Pierce County online school to close
May 01, 2012 (Menafn - The News Tribune - McClatchy-Tribune Information Services via COMTEX) --A pioneering Pierce County school district and a leading online education company have decided to end a partnership that began in 2006.
The Steilacoom School District and Virginia-based K12 Inc., which operates the Washington Virtual Academy (WAVA), will part ways when the current contract between the two entities ends June 30.
Together, the public school district and the publicly traded company laid some of the groundwork for early online education in the state.
The severing of their relationship comes in the wake of state funding cuts to online education programs that affect school districts across the state.

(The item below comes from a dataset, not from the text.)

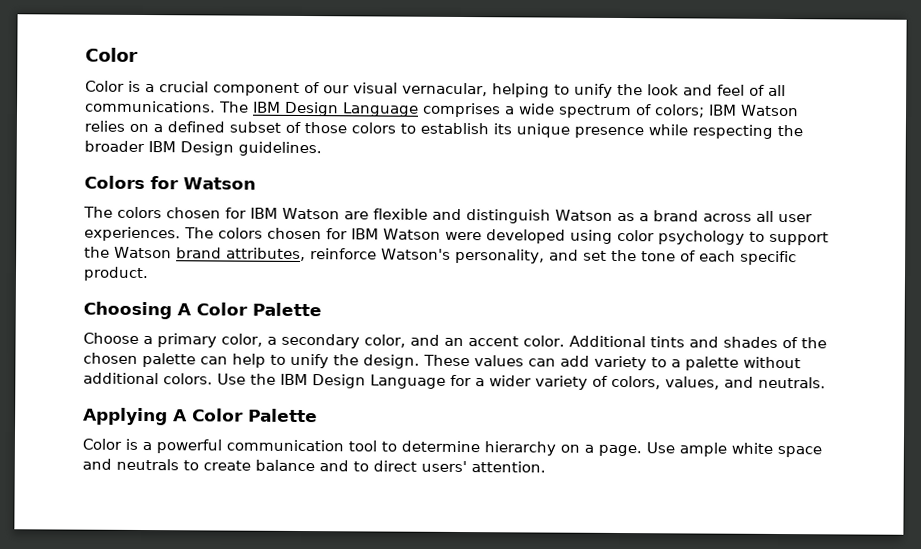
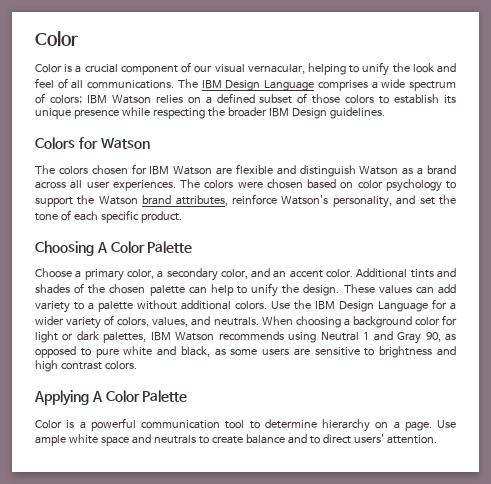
- The colors chosen for IBM Watson were developed using color psychology to support the Watson brand attributes, reinforce Watson's personality, and set the tone of each specific product.
+ The colors were chosen based on color psychology to support the Watson brand attributes, reinforce Watson's personality, and set the tone of each specific product.
+ When choosing a background color for light or dark palettes, IBM Watson recommends using Neutral 1 and Gray 90, as opposed to pure white and black, as some users are sensitive to brightness and high contrast colors.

Last year, the Legislature cut funding to online programs by an average of 15 percent per student.
The closure of Steilacoom's K12 program will mean WAVA families interested in online public education for their kids will have to seek those services elsewhere. The Steilacoom School Board has authorized layoff notices for up to 43.5 full-time equivalent WAVA teachers.
Steilacoom Superintendent William Fritz said contracts prevent the district from hiring WAVA teachers into its six traditional schools for one year.
He said WAVA's Steilacoom program this year enrolls the full-time equivalent of about 1,350 students. Of that number, he said, only about 25 live in Steilacoom. The rest are from school districts around the state.
K12 also operates programs through the Omak and Monroe school districts, and Fritz said Steilacoom's WAVA families should have already received a letter inviting them to enroll in those programs.
"They would still get the same education, using the same curriculum, it just wouldn't be through our district," Fritz said.
Fritz said the district and the company have had a good working relationship over the years. But he said K12 wanted contract changes that the district was not comfortable with.
Specifically, he said, K12 wanted to eliminate a 1.5 million escrow account that the school district wanted to keep. The account held money that the district felt would protect it from liability in the event of a future audit, Fritz said. Steilacoom's K12 program, along with online programs run by the Federal Way and Quillayute Valley school districts, ran into problems with the state in 2008 after a state audit questioned whether the programs were correctly documenting student enrollment.
K12 spokesman Jeff Kwitowski said the demand for an escrow account in Steilacoom was an issue in the decision to end the contract.
"We felt K12 could meet any liabilities, if needed, and that the escrow account would not be needed," he said.
But he said that behind that argument there's a bigger issue.
"The biggest issue is funding cuts that make it extremely challenging for all districts," Kwitowski said. "That's the No. 1 issue."
K12 and programs it operates under other names currently serve about 70 percent of the online students in the state, according to the Digital Learning Department. In the 2010-11 school year, 18,649 students took at least one online course, according to the department.
Former state representative Gigi Talcott of Tacoma, coordinator for Washington Families For Online Learning, said state funding cuts aimed at online programs have proven painful. She said school districts now get about 4,200 per student in state funding for online students -- about 1,000 less per pupil than they get in basic education and materials funding for traditional students.
"That's not enough to run a high-quality program," she said. She said online schools don't need money for buildings, buses or food service. But she said her per-pupil figures don't include those costs. She said online schools spend the same as traditional schools to pay certificated teachers and support staffs, and to buy teaching materials.
"Those costs are the same," she said.
Online schools also say they have higher technology costs for software, technical support and other costs that go with operating a program that runs on technology.